WHAT YOU SHOULD DO →
Go through the records and show each line where the word "seriesId" occurs.

EXTRACTED DATA →
*** Begin section ***
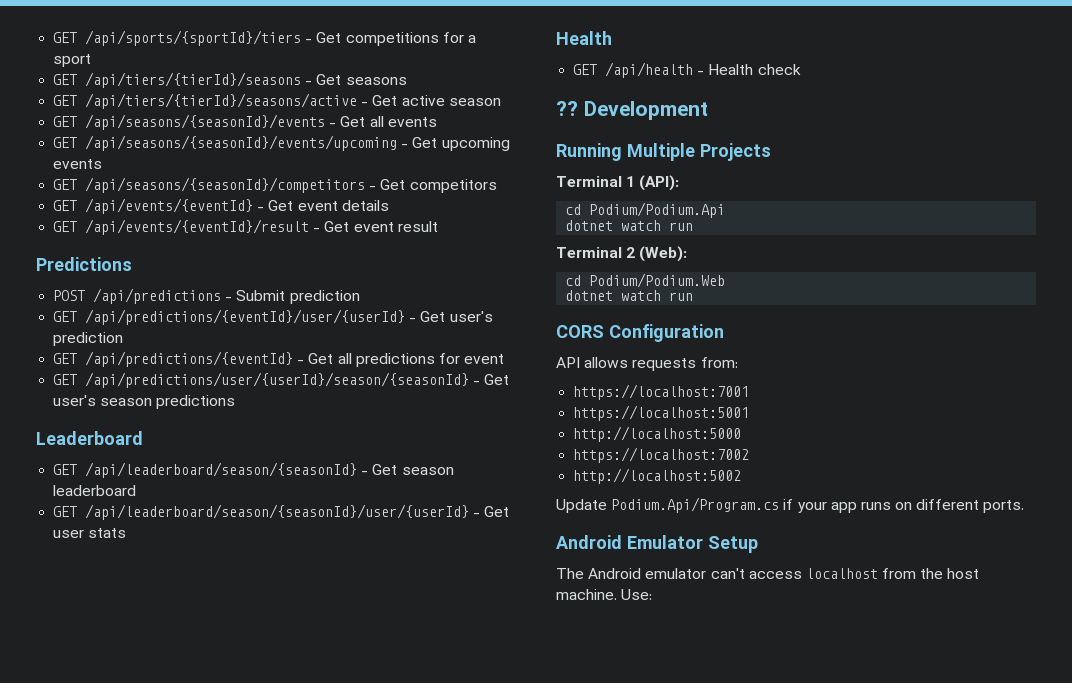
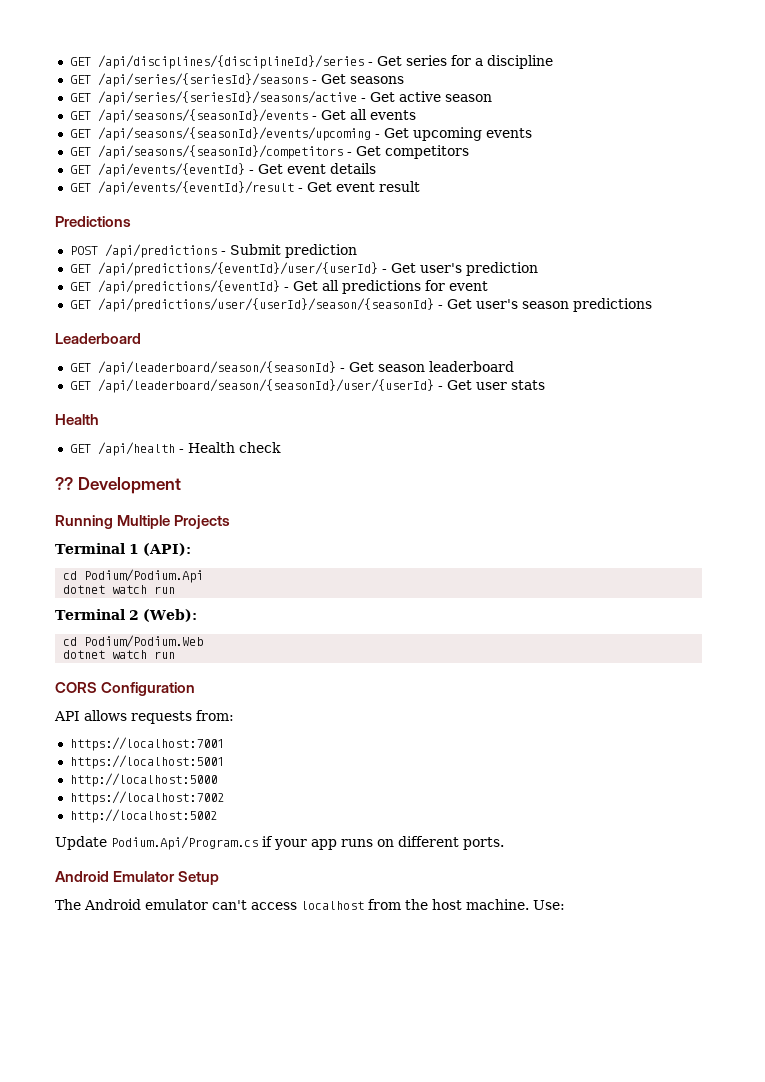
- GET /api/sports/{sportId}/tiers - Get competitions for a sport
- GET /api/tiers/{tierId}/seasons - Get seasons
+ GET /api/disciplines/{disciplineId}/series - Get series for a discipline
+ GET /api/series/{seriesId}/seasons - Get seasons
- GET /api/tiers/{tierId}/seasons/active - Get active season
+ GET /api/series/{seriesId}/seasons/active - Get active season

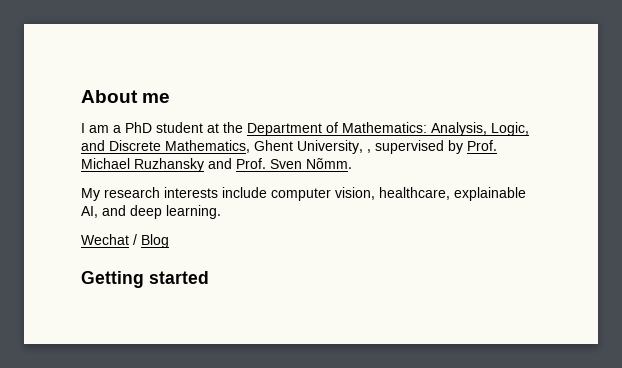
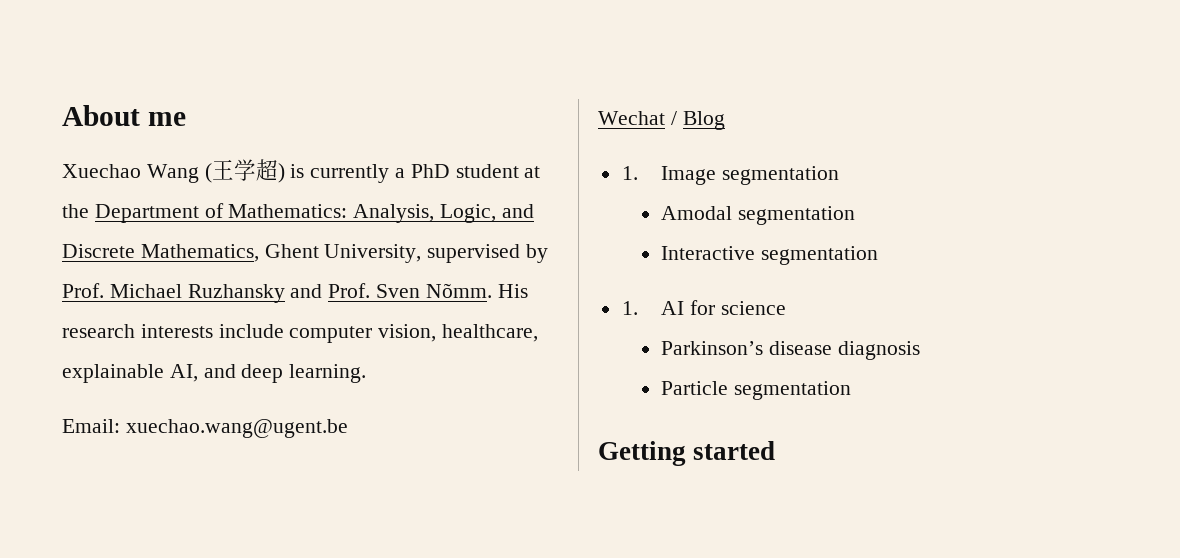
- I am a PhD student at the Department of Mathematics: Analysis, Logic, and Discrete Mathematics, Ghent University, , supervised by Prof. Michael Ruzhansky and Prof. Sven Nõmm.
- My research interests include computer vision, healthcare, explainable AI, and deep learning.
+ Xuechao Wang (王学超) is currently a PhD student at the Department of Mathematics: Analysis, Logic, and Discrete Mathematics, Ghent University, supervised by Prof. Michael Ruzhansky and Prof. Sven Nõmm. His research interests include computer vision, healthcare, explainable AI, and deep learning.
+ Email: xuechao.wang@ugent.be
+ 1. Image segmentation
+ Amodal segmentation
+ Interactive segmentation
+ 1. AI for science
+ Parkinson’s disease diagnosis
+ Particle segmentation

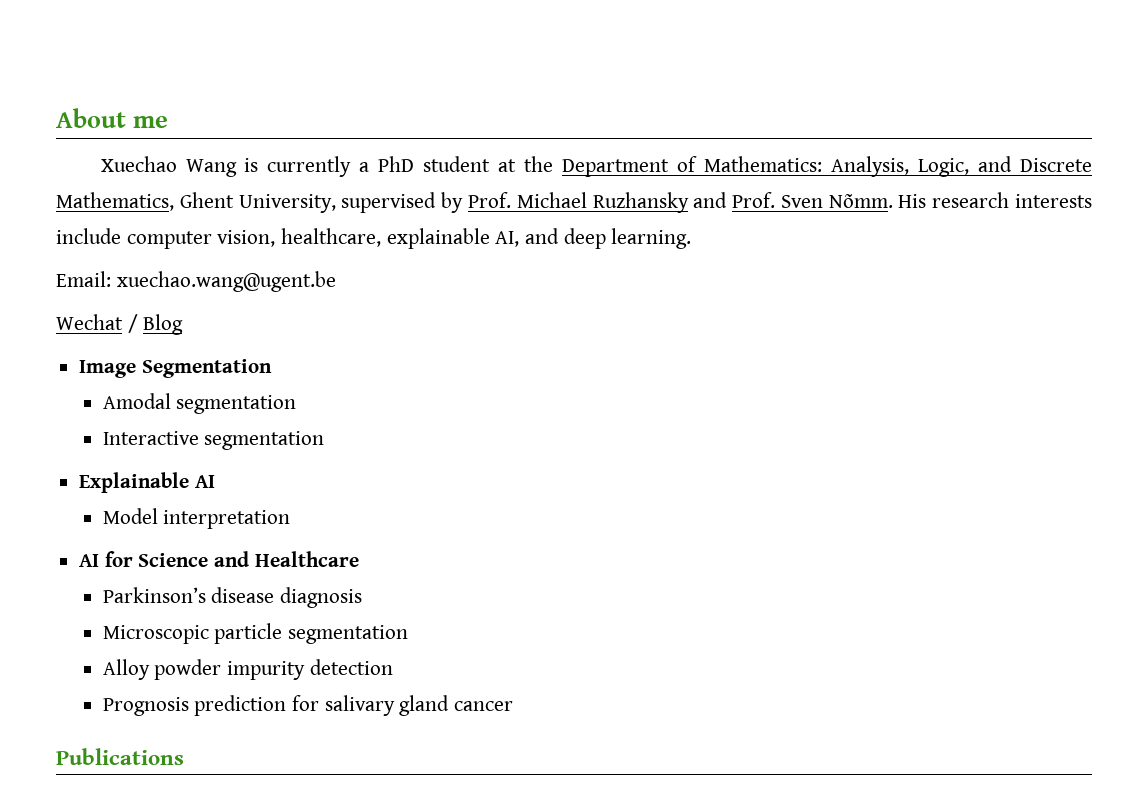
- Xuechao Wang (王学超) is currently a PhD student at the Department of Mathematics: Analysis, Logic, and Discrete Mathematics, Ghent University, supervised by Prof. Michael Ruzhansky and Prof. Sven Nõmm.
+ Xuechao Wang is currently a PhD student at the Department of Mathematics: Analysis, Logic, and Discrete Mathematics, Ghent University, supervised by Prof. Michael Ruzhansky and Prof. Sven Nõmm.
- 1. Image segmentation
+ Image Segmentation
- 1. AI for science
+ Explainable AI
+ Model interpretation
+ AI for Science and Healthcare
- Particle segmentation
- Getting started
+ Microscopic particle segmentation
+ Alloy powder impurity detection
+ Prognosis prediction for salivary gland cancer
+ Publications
*** End section ***
WRITTEN ANSWER →
+ GET /api/series/{seriesId}/seasons - Get seasons
+ GET /api/series/{seriesId}/seasons/active - Get active season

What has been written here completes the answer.